Id. I guess “obviously” dispels the need to actually engage in any analysis. So much for judicial reasoning.
If anything, Judge Taylor’s First Amendment analysis is even worse. She notes that the plaintiffs have shown that they were ‘chilled’ in expressing themselves by knowledge of the surveillance. The flimsiness of the proof on that point notwithstanding, she continues by noting that the government can justify such a chilling effect “upon showing of a compelling governmental interest; and that the means chosen to further that interest are the least restrictive of freedom of belief and association that could be chosen.” Slip op. at 32.
Does Judge Taylor then discuss the exigencies of the governmental interest involved, or compare the details of the program to some purportedly less restrictive alternative? Of course not, because that would require discussing the facts – and she has already said she could rule without those! So she instead cites some language in FISA and some language dealing with interests in suppressing criticism of the government, and concludes:

The President of the United States, a creature of the same Constitution which gave us these Amendments, has undisputedly violated the Fourth in failing to procure judicial orders as required by FISA, and accordingly has violated the First Amendment Rights of these Plaintiffs as well.


Slip op. at 33. Say what?
Then, there’s the separation of powers and the statutory conflict issues, which are dealt with in similar fashion. For example, Judge Taylor notes that the Supreme Court rejected the exigency of President Truman’s seizure of steel mills during a strike in the Korean War (a case having nothing to do with surveillance), and baldly asserts:

As long ago as the Youngstown case, the Truman administration argued that the cumbersome procedures required to obtain warrants made the process unworkable. The Youngstown court made short shift of that argument and, it appears, the present Defendants’ need for speed and agility is equally weightless.
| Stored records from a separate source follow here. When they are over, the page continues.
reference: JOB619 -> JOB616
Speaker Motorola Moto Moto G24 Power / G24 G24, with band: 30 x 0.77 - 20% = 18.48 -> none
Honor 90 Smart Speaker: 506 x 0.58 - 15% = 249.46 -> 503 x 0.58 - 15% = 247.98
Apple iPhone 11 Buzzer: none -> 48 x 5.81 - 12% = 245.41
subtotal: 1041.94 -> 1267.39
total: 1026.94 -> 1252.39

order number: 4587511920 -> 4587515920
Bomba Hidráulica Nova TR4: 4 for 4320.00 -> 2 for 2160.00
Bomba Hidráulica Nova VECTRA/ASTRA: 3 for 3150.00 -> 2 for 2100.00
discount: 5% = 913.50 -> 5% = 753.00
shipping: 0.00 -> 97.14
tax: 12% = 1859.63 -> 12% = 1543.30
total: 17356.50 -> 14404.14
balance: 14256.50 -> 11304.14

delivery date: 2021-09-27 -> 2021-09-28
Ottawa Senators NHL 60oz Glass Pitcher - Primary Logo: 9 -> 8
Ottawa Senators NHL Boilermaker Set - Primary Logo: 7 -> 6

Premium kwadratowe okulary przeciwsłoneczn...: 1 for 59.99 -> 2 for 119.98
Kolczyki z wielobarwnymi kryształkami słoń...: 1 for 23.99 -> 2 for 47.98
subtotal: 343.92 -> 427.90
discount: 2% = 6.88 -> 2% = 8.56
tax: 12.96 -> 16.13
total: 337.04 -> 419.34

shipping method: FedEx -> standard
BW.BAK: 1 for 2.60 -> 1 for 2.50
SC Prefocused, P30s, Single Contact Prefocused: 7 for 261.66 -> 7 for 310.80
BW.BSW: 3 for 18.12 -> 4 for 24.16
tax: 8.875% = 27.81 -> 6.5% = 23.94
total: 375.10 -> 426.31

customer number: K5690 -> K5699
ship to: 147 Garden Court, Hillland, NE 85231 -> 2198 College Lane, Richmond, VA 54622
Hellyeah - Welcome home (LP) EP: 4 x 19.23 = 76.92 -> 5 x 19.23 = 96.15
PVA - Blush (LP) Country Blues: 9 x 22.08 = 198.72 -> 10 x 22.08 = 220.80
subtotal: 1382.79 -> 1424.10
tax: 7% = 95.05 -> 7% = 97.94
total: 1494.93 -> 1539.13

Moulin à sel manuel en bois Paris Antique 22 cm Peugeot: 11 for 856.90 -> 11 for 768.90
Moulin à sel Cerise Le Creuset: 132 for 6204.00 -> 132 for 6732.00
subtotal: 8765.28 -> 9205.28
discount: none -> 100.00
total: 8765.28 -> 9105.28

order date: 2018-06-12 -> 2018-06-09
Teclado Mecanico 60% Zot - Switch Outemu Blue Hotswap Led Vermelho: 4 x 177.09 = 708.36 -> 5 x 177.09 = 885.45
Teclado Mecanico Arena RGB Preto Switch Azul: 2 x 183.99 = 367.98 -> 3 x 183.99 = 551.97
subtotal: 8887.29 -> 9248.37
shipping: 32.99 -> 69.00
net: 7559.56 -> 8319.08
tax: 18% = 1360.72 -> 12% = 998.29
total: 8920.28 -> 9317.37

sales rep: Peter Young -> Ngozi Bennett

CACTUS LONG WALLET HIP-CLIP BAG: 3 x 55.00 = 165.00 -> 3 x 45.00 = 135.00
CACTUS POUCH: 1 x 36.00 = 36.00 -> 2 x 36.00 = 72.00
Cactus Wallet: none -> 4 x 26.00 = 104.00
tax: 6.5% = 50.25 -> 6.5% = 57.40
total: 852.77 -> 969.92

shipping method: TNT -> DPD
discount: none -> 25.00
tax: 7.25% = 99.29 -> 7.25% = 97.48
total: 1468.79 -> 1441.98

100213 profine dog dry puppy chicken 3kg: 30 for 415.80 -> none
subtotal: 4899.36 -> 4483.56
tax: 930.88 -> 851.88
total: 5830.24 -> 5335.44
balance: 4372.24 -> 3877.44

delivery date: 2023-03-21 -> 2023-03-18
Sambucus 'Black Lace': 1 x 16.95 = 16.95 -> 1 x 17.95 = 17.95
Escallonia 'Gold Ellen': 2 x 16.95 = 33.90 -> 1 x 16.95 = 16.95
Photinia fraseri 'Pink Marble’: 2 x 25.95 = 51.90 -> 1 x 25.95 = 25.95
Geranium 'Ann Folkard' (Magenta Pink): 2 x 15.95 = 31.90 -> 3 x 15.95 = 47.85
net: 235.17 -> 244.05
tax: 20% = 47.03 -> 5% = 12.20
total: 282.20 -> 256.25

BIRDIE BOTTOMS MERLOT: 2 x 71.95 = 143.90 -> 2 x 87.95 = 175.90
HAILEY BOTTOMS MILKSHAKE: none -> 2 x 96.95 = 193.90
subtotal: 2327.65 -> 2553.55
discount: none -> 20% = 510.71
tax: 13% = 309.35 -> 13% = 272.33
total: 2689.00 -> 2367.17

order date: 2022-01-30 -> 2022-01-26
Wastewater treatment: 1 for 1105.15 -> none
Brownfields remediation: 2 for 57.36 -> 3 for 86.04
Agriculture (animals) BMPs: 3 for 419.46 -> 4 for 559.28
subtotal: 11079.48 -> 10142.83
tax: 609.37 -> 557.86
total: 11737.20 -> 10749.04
Slip op. at 42. Note the word “weightless” – as in, not proven by evidence. What evidence? The evidence the court said the government didn’t need, of course!
Finally, the court grievously mischaracterizes the “inherent power” argument, which, as I discussed previously, goes only to the question of what the source of the government’s power is:

The Government appears to argue here that, pursuant to the penumbra of Constitutional language in Article II, and particularly because the President is designated Commander in Chief of the Army and Navy, he has been granted the inherent power to violate not only the laws of the Congress but the First and Fourth Amendments of the Constitution, itself.
We must first note that the Office of the Chief Executive has itself been created, with its powers, by the Constitution. There are no hereditary Kings in America and no powers not created by the Constitution. So all “inherent powers” must derive from that Constitution.


Slip op. at 40.
Anyway, the permanent injunction has, at this writing, alrady been stayed pending appeal; this will certainly not be the last word on the matter. However, even a momentary lapse in our ability to keep constant watch on Al Qaeda would have been enough to remind us of the dangers posed to us in the form of judges appointed by a Democrat a quarter century ago, and of the damage done to national security by leaking this essential terror-fighting tool on the front page of a leading newspaper. Shame on the Times, shame on the plaintiffs, shame on Jimmy Carter, and most of all shame on Judge Taylor.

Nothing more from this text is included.